Если бы мы поняли, что перед нами наш ближний, которому мы сейчас, в эту минуту можем сделать или не сделать добро, что нет для этого другого времени, кроме настоящего мгновения, что он перед нами, а через минуту его может не быть, — как бы мы тогда относились к самым простым, самым незаметным повседневным делам?

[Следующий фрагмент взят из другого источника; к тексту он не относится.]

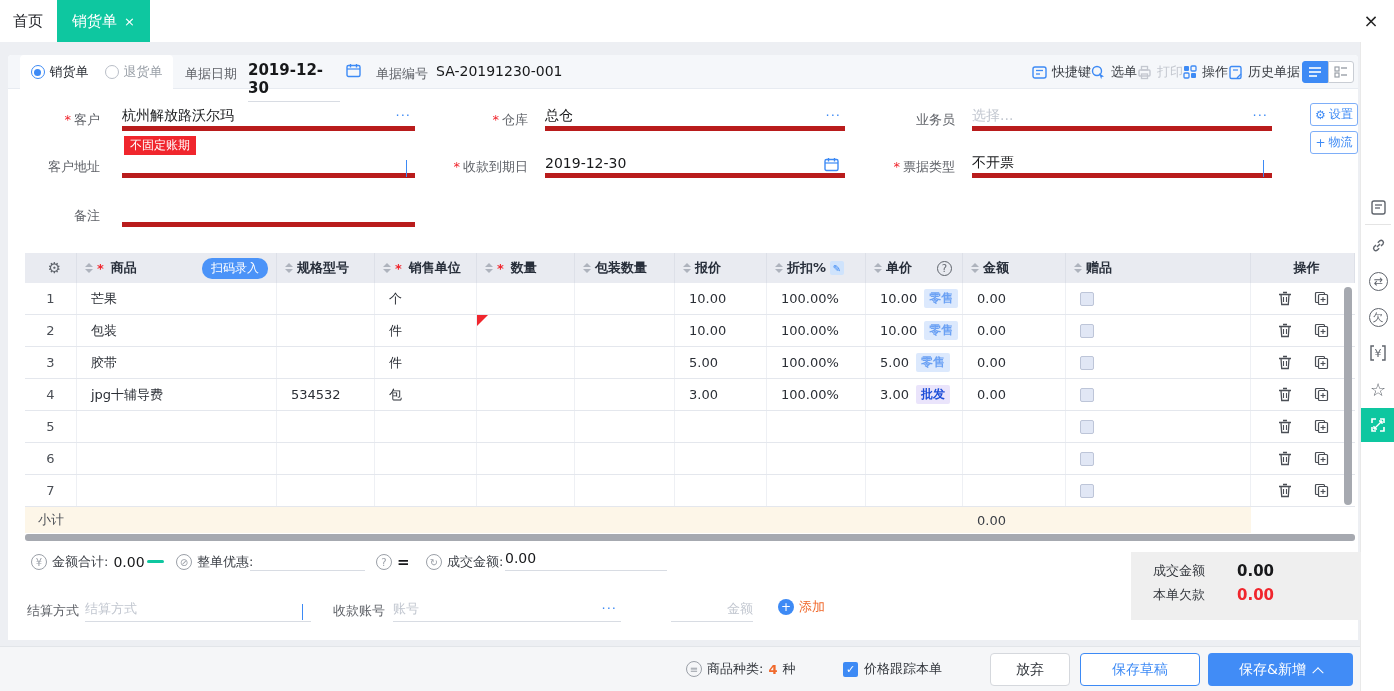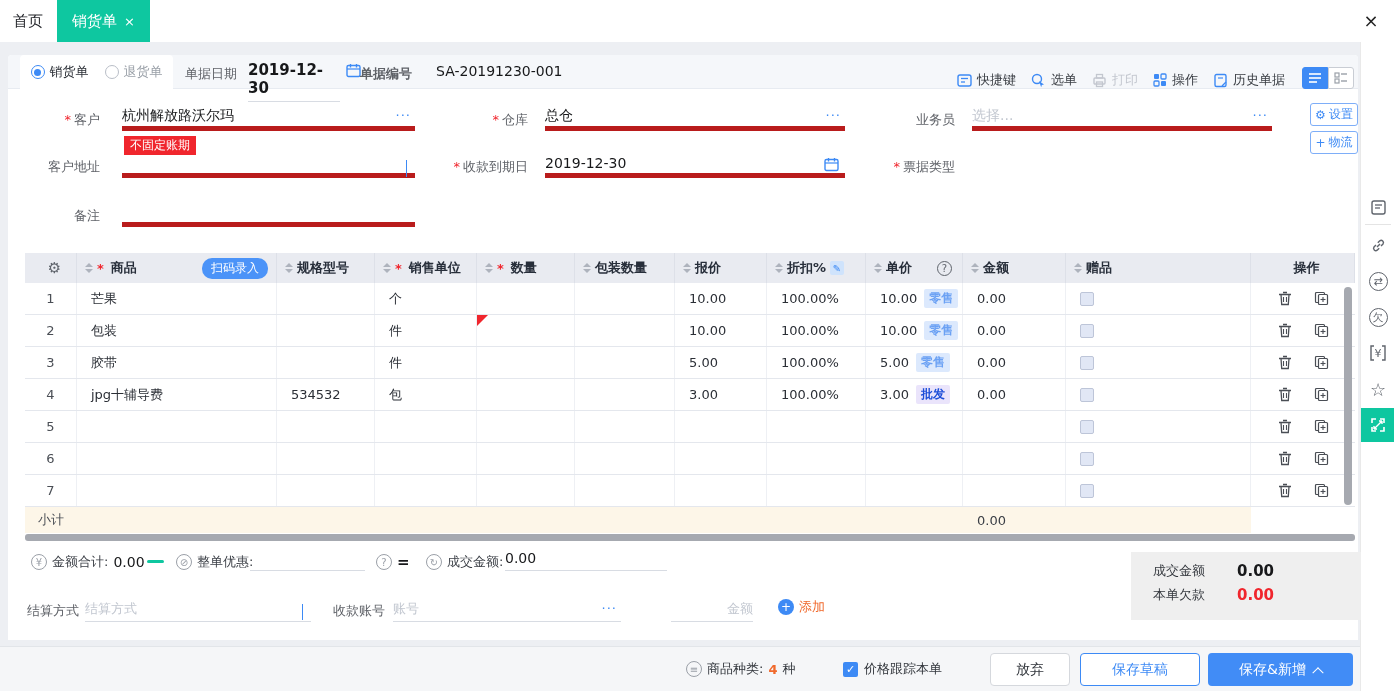--- a/index.html
+++ b/index.html
@@ -50,7 +50,7 @@
   .strip-date-val { position:absolute; left:240px; top:6px; width:92px; font-size:15px; font-weight:600;
                     color:#17181a; border-bottom:1px solid #d8dce3; padding-bottom:4px; }
   .strip-cal { position:absolute; left:338px; top:8px; }
-  .strip-no-lbl { position:absolute; left:352px; top:10px;font-weight:bold; }
+  .strip-no-lbl { position:absolute; left:368px; top:10px; }
   .strip-no-val { position:absolute; left:428px; top:8px; font-size:14px; color:#17181a; }
 
   .strip-tools { position:absolute; right:4px; top:0; height:34px; display:flex; align-items:flex-end; gap:15px; }

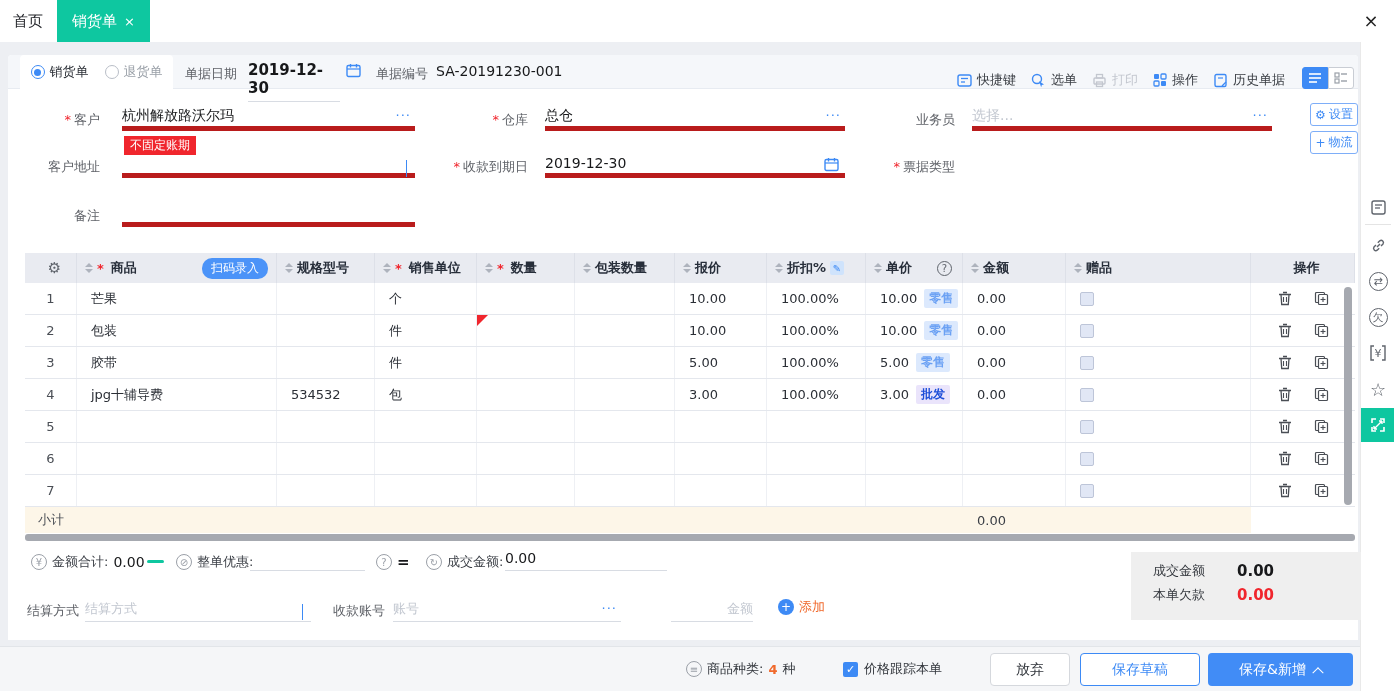--- a/index.html
+++ b/index.html
@@ -53,7 +53,7 @@
   .strip-no-lbl { position:absolute; left:368px; top:10px; }
   .strip-no-val { position:absolute; left:428px; top:8px; font-size:14px; color:#17181a; }
 
-  .strip-tools { position:absolute; right:4px; top:0; height:34px; display:flex; align-items:flex-end; gap:15px; }
+  .strip-tools { position:absolute; right:4px; top:0; height:34px; display:flex; align-items:center; }
   .tool { display:flex; align-items:center; gap:5px; font-size:13px; color:#383c42; cursor:pointer; }
   .tool.disabled { color:#c3c7cf; cursor:default; }
   .vtoggle { display:flex; margin-left:2px; }

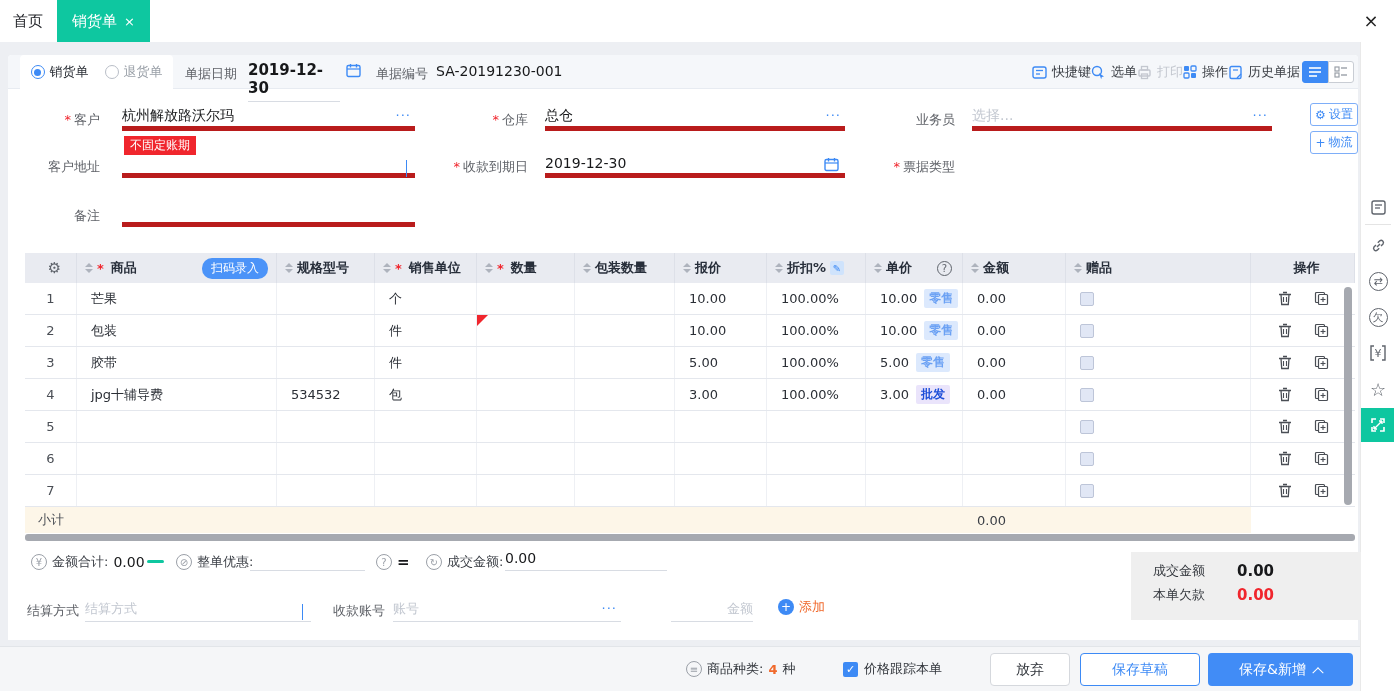--- a/index.html
+++ b/index.html
@@ -353,6 +353,10 @@
   <div class="f-label" style="left:867px; top:103px; width:80px;">
     <span class="req">*</span><span>票据类型</span>
   </div>
+  <div class="f-field" style="left:964px; top:97px; width:300px;">
+    <span>不开票</span>
+    <span class="f-chev"><span class="chev"></span></span>
+  </div>
 
   <div class="f-label" style="left:32px; top:152px; width:60px;">备注</div>
   <div class="f-field" style="left:114px; top:146px; width:293px;"></div>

Разве мы не стремились бы превратить каждое из них в совершенное проявление, в откровение, в торжество чуткости, любви, благоговения, заботы друг о друге? Мы не поступаем так, воображая, что еще успеется, а это не так, потому что настоящая минута безвозвратно уходит в прошлое, а следующая может никогда не наступить. У нас нет ничего, кроме доли секунды, одного мгновения, настоящего момента, — ничего больше, и в этот миг два человека встретились, и в этот миг каждое слово может быть теплым и глубоким. Приготовить чашку чая кому-то, кто болен и может умереть, — это приобретает предельную значительность. Важным становится не только то, что мы называем великим. Все действия становятся великими в ту минуту, когда являются полным и совершенным выражением непреходящего отношения друг к другу, предельного отношения друг к другу, и это также неотъемлемая часть нашего подхода к смерти. <...>
Слова, с которыми я хотел бы вас сейчас оставить, принадлежат одному из потомков Вильгельма Завоевателя, много веков назад правившего Британией, одному из принцев Оранских из Голландии. Девизом его было: «Предпринимая что-либо, я не нуждаюсь в надеждах; упорствуя в своих действиях, не нуждаюсь в успехах». И все же у нас есть надежда, потому что есть обетование. У нас есть уверенность, потому что обетование Божие не обманет нас. И если этот человек мог в государственных делах выстоять благодаря своему отважному, мужественному, смелому, непобедимому духу, сможем выстоять и мы.